> **EXERCISE GOAL**: Print this span of the material below exactly: the line with "ordered by: Sara Castillo -> Camila Cruz", the line with "total: 8953.08 -> 8592.47", and every line between them, but nothing else.
** SUPPLIED DATA follows **
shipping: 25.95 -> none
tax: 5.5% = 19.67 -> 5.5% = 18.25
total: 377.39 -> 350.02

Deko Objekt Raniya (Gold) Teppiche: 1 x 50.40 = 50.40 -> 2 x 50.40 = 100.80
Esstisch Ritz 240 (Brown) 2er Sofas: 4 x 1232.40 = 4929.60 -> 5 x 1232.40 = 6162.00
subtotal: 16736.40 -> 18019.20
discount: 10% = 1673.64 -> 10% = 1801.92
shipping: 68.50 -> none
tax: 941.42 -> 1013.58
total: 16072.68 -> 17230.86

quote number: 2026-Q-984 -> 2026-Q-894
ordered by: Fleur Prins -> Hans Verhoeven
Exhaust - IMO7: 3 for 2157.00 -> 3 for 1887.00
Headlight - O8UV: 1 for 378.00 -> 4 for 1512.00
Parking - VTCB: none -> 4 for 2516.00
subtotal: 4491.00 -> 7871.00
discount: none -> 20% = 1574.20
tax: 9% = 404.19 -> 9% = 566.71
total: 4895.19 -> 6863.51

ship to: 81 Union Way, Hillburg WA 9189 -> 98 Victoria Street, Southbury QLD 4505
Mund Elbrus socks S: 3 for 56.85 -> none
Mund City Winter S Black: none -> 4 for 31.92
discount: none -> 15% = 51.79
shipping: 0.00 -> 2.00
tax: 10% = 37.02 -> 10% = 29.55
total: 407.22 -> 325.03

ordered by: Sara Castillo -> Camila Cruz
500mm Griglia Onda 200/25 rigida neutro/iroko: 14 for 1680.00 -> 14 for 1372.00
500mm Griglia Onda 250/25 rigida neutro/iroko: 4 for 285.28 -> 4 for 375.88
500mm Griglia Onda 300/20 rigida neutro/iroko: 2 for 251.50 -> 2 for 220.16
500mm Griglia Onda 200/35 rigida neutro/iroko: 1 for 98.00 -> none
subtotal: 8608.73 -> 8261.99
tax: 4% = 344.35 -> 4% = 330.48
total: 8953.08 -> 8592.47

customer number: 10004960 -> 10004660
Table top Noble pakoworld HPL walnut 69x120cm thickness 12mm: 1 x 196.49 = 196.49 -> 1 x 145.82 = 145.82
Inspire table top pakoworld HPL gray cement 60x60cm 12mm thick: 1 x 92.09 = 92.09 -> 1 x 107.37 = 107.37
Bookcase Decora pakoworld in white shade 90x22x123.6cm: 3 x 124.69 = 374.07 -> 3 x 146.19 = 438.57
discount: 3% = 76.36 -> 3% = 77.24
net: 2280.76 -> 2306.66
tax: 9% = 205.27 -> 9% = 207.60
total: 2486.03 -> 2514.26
** End of SUPPLIED DATA **
> **ANSWER SPACE**:
ordered by: Sara Castillo -> Camila Cruz
500mm Griglia Onda 200/25 rigida neutro/iroko: 14 for 1680.00 -> 14 for 1372.00
500mm Griglia Onda 250/25 rigida neutro/iroko: 4 for 285.28 -> 4 for 375.88
500mm Griglia Onda 300/20 rigida neutro/iroko: 2 for 251.50 -> 2 for 220.16
500mm Griglia Onda 200/35 rigida neutro/iroko: 1 for 98.00 -> none
subtotal: 8608.73 -> 8261.99
tax: 4% = 344.35 -> 4% = 330.48
total: 8953.08 -> 8592.47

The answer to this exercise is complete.